“Mother, when you talk like that you aggravate me past bearing.”
Mrs. Ives walked across the sitting-room and threw open the door of the bedroom.
“Don’t you go and wake him,” she said. “He’s strong now—brown as a nut and as handsome as a picture. Come along, we’ll have a look at him.”
Mrs. Ives lit a candle and they went into the bedroom. The boy was lying on a small bed which had been made up in a corner of the room. Clara bent over him.
The child in his sleep looked like an angel. Once he stirred, and when he did so that thing within her which no one else had ever brought to life began to make itself apparent. Her feeling for Tarbot was passion, but her feeling for the boy was love, pure and holy.
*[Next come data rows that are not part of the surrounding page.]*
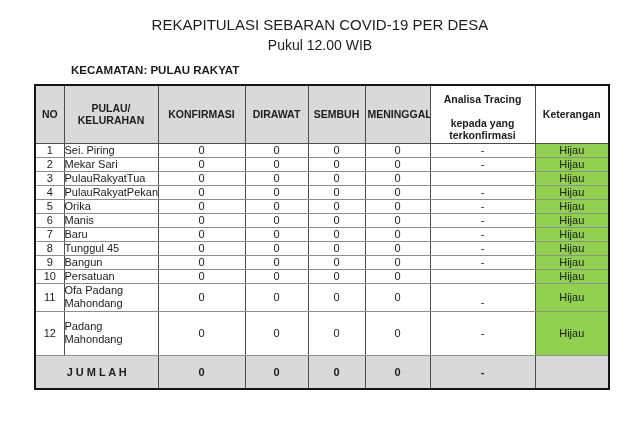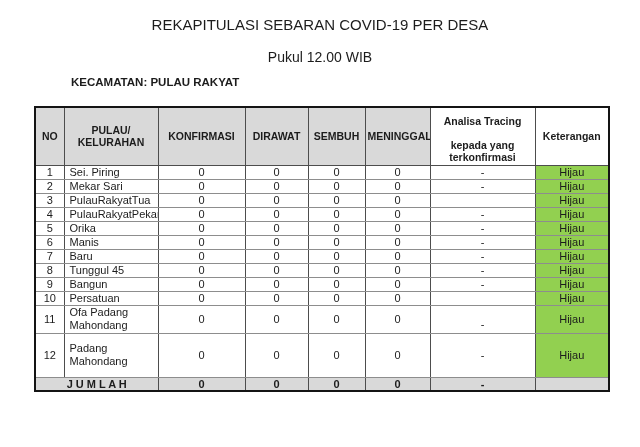"Pukul 12.00 WIB" .t4 { margin-top: 16px -> 4px }
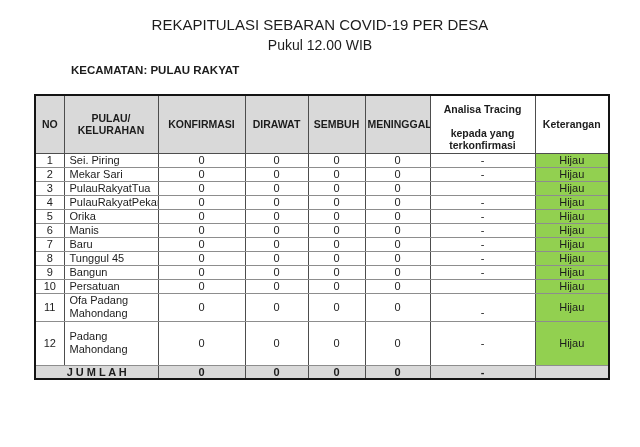"KECAMATAN: PULAU RAKYAT" .section-label { margin: 11px 0 18px 33px -> 11px 0 8px 33px }
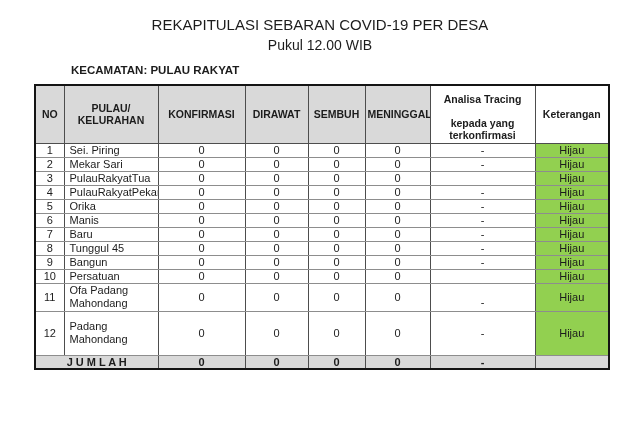"Sei. Piring" tbody td.name { padding-left: 5px -> none }
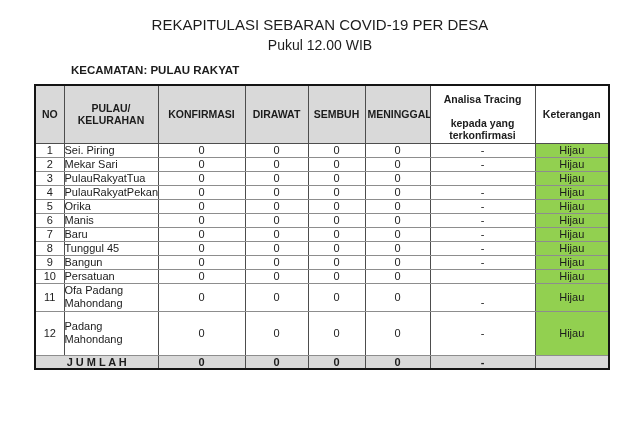"J U M L A" tr.total td { height: 14px -> 34px }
“Hush, hush! don’t wake him,” she said; but her words came too late. The old woman made a hasty movement, knocking over a little table as she did so. The boy started in his sleep, opened his eyes and looked full at Clara.
“I am so glad you have come back again,” he cried. The next instant his soft arms were round her neck, and she felt his kisses on her thin cheek.
“I’m so glad you have come back,” he repeated, “and I have kept it—I have really. It’s wonderful, isn’t it?”
“Dear little Piers,” said Clara.
“Are you going to stay with me? I’d like it awfully; I have a lot of things I want to talk to you about. You know all my secrets, and it would be a real comfort to talk to you. Please, grannie (nurse, I always call your mother ‘grannie’), please, grannie, go out of the room. I want to say things to my nurse—oh, I forgot, you don’t want me to call you ‘nurse’ any more, do you?”